#### Data extracts

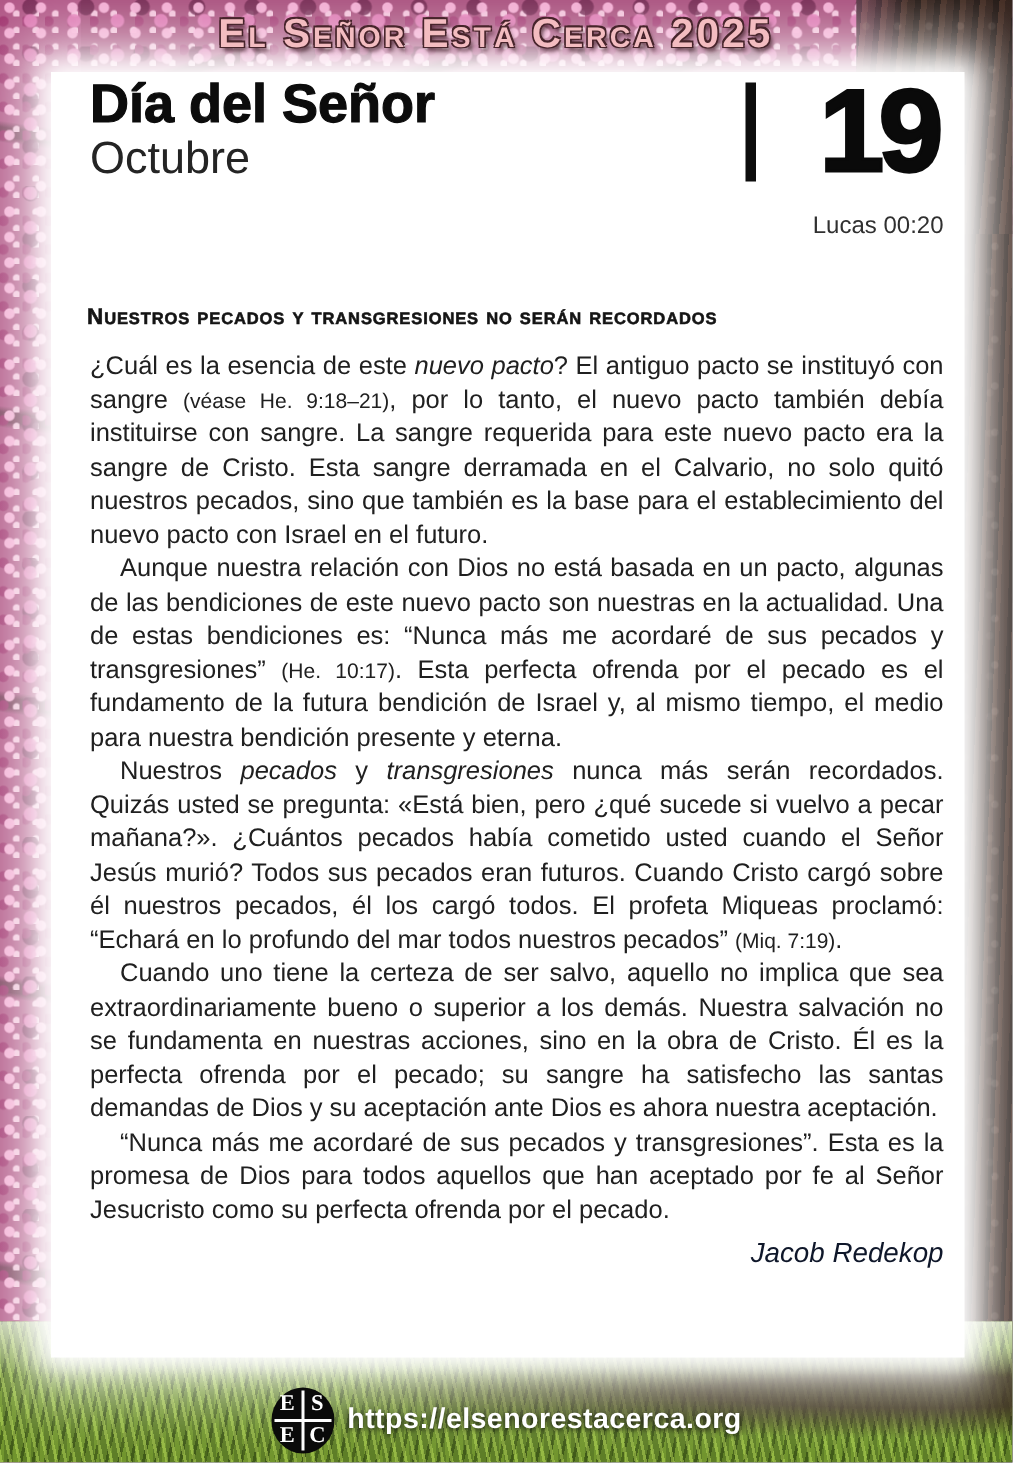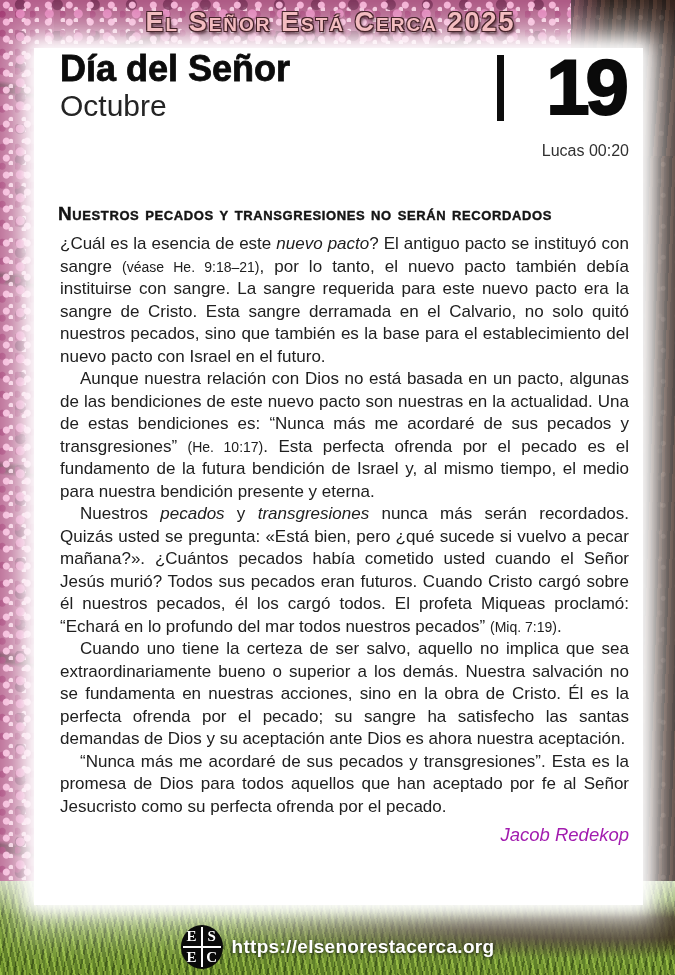--- a/index.html
+++ b/index.html
@@ -85,32 +85,32 @@
     font-size:78px;font-weight:700;line-height:.84;color:#0a0a0a;
     -webkit-text-stroke:2px #0a0a0a;letter-spacing:-4px;
   }
   
   .verse{position:absolute;left:60px;right:46px;top:138px;z-index:4;}
   .verse-text{font-size:16.5px;font-weight:700;color:#101010;line-height:1.25;letter-spacing:-.1px;}
   .verse-ref{text-align:right;font-size:16px;color:#303030;margin-top:4px;}
   
   .article-title{
     position:absolute;left:58px;right:40px;top:203px;z-index:4;
-    font-variant:small-caps;font-weight:700;font-size:19px;letter-spacing:.6px;
+    font-variant:small-caps;font-weight:700;font-size:15px;letter-spacing:.6px;
     color:#141414;-webkit-text-stroke:.4px #141414;
   }
   .article{position:absolute;left:60px;right:46px;top:233px;z-index:4;}
   .body-para{
     margin:0;font-size:17px;line-height:22.5px;text-align:justify;color:#202020;
   }
   .body-para.indent{text-indent:20px;}
   .ital{font-style:italic;}
   .small-ref{font-size:14px;}
   .author{
-    text-align:right;font-style:italic;font-size:18.5px;color:#a21caf;margin-top:6px;
+    text-align:right;font-style:italic;font-size:18.5px;color:#0f172a;margin-top:6px;
   }
   
   .footer{
     position:absolute;left:0;right:0;bottom:6px;z-index:5;
     display:flex;align-items:center;justify-content:center;gap:9px;
   }
   .logo{
     position:relative;width:42px;height:44px;border-radius:50%;background:#0a0a0a;
     flex:0 0 auto;
   }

########

Work required
Reproduce the opening lines of the material above exactly, ending with the line that contains "position:absolute;left:58px;right:40px;top:203px;z-index:4;". Omit every picture.

Completed exercise
--- a/index.html
+++ b/index.html
@@ -85,32 +85,32 @@
     font-size:78px;font-weight:700;line-height:.84;color:#0a0a0a;
     -webkit-text-stroke:2px #0a0a0a;letter-spacing:-4px;
   }
   
   .verse{position:absolute;left:60px;right:46px;top:138px;z-index:4;}
   .verse-text{font-size:16.5px;font-weight:700;color:#101010;line-height:1.25;letter-spacing:-.1px;}
   .verse-ref{text-align:right;font-size:16px;color:#303030;margin-top:4px;}
   
   .article-title{
     position:absolute;left:58px;right:40px;top:203px;z-index:4;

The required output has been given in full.